Bump, Set, Spike Vol. 3: The Second Wind for the Win

October 5, 2011
by Justin

It’s 24-23 and your team is in the lead. The playoffs are around the corner, so every league game has importance. One loss could be the demise of your season, while a win would all but guarantee a berth in the sectional. In situations like this, you don’t want to have any regret about your training. You also don’t want to put your team in a position to lose because of fatigue. Circumstances like this will be no sweat, if you take these drills and apply them to your private training sessions. One thing every college athlete knows, is that practice is not a sufficient amount to elevate your level of play to college standards.

Step 1: Warm up and Stretch

Every week I tell you about the warm up process, and I will continue to harp on that portion of your development. Whenever you start these high-level workouts, it’s best to take a lap or two to get your blood flowing. Spend at least five minutes working up a sweat; after you get a good lather, break down and stretch. This week I will be introducing a different type of stretch into your repertoire:

Frog Stretch

This stretch actually derives from yoga, but has been incorporated by many upper echelon coaches, whose sports require continuous leaping. When doing the frog stretch, put both heels together while you are balancing with both hands. Bring your knees out as far as your can and walk your hands out until your body is as flat as possible. Use your hands as an anchor to push back as you stretch your groin muscle in more depth. You’ll feel this stretch deep in your abductors and in your lower back. Here is a video of the people from Rescue Strength demonstrating the stretch:



Step 2:

Box jumps

What you will need: A Plyometric Jump Box  

Jump stamina can be greatly strengthened by a basic box jump. Your start point should be at the top, with your heels fully on the box. You should be balancing from the arch to the ball of your foot when you are on top of the box. Be sure to use a box with the height according to your comfort with the backwards drop.

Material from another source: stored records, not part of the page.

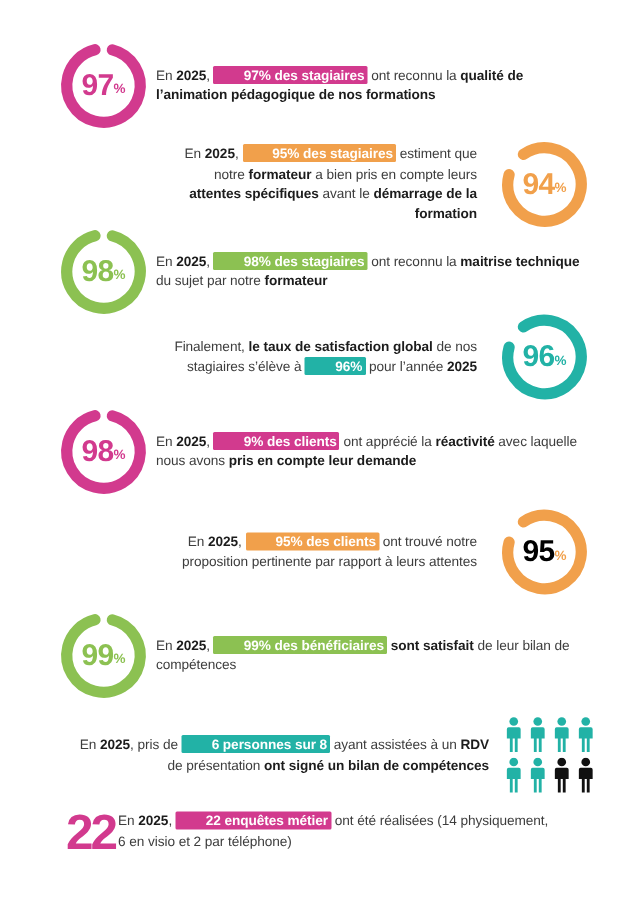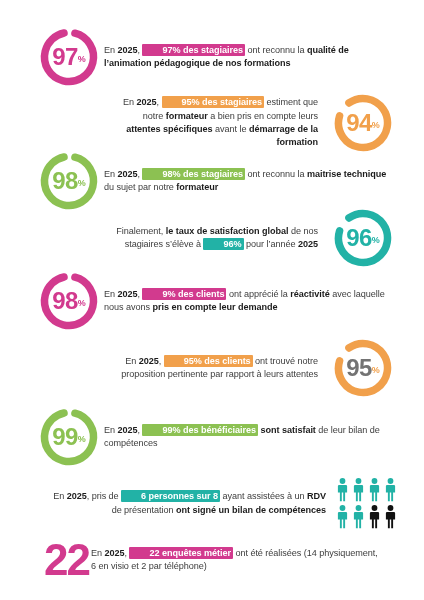"97" .donut .dnum { font-size: 24px -> 20px }
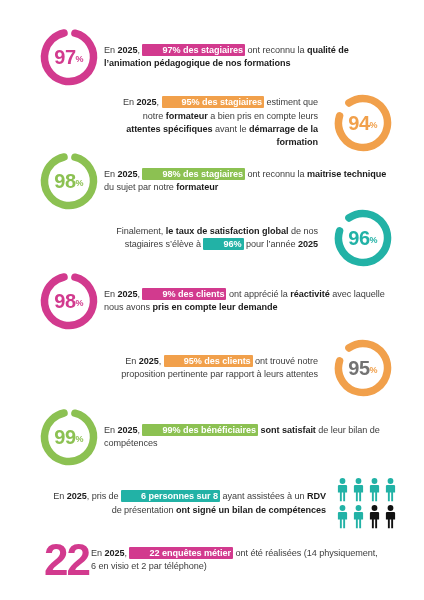"95" span.dnum { color: #737373 -> #000000 }
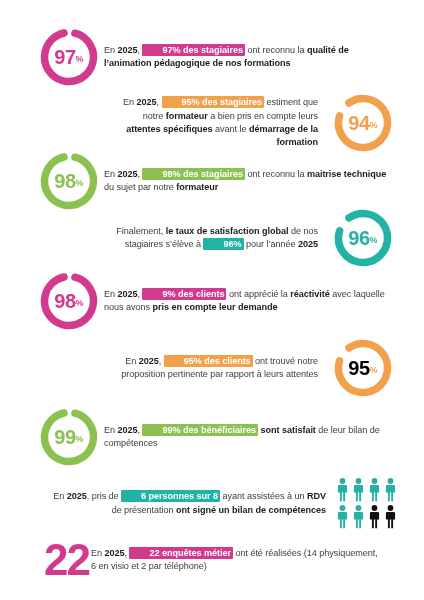"22" .bignum { font-size: 44px -> 33px }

When you start the drop, land on the balls of your feet, with your knees bent to absorb the shock. Once you hit the ground, instantly jump back up to your original position. Your hips should be open when executing the jump from the ground. After you hit that original position, immediately repeat the initial drop portion of the workout. Because this is a drill that establishes jump stamina, this interval of the workout should be done until failure. The repetition method is not a safe to move because of the possibility of injury. The last thing you want is to turn an ankle or even tear a knee ligament.

Here are the guys from Crossfit, showing you the Box Jump:




If you guys want to increase the difficulty, incorporate a burpee within the progression like this:




Step 3:

Climb the Ladder to Success (once more)

What you will need: Colorful Tape or Mobile Agility Ladder

If you do not have access to an Agility Ladder, take the colorful tape and create twenty, two feet wide lines that are a foot apart from each other. These lines should create ten boxes without sides. These “boxes” will be the foundation pieces to these next three workouts to build on the drills I discussed last week:

Footwork Agility Taps-

Start at the first square and move forward, tapping the balls of both your feet in each box. The most important addition to the workout should be a higher level of speed along with the side-to-side movement. This progression will increase your agility and quickness.

Karaoke Taps-

Let’s be clear; this has nothing to with horrible singing. The Karaoke is effective in working out the abductors, while the side-to-side, ladder tap progression will increase your explosiveness.

Lateral Ladder Taps-

This workout concentrates more on the lateral movement needed to cover large areas efficiently. Begin from the first box, moving your feet in and out, one at a time, while moving sideways. To ensure balanced training, it is imperative that this drill be done on both sides.


Here is a Los Angeles Based trainer and owner of Explosive Performance Training, Terence Hill. His level is quite advanced as you can see, and he has increased the difficulty by changing his surface to soft sand. In this video, you’ll also see other advanced drills that will expand your workout into the professional stratosphere:


So don’t end up dropping the ball (literally and figuratively speaking) in crunch time. I’ll leave you with this pearl of wisdom, from artist Tim Notke; hard work beats talent, when talent doesn’t work hard. Remember this and you’ll be successful at whatever you go pro in. This is Yorick Hempstead, signing off.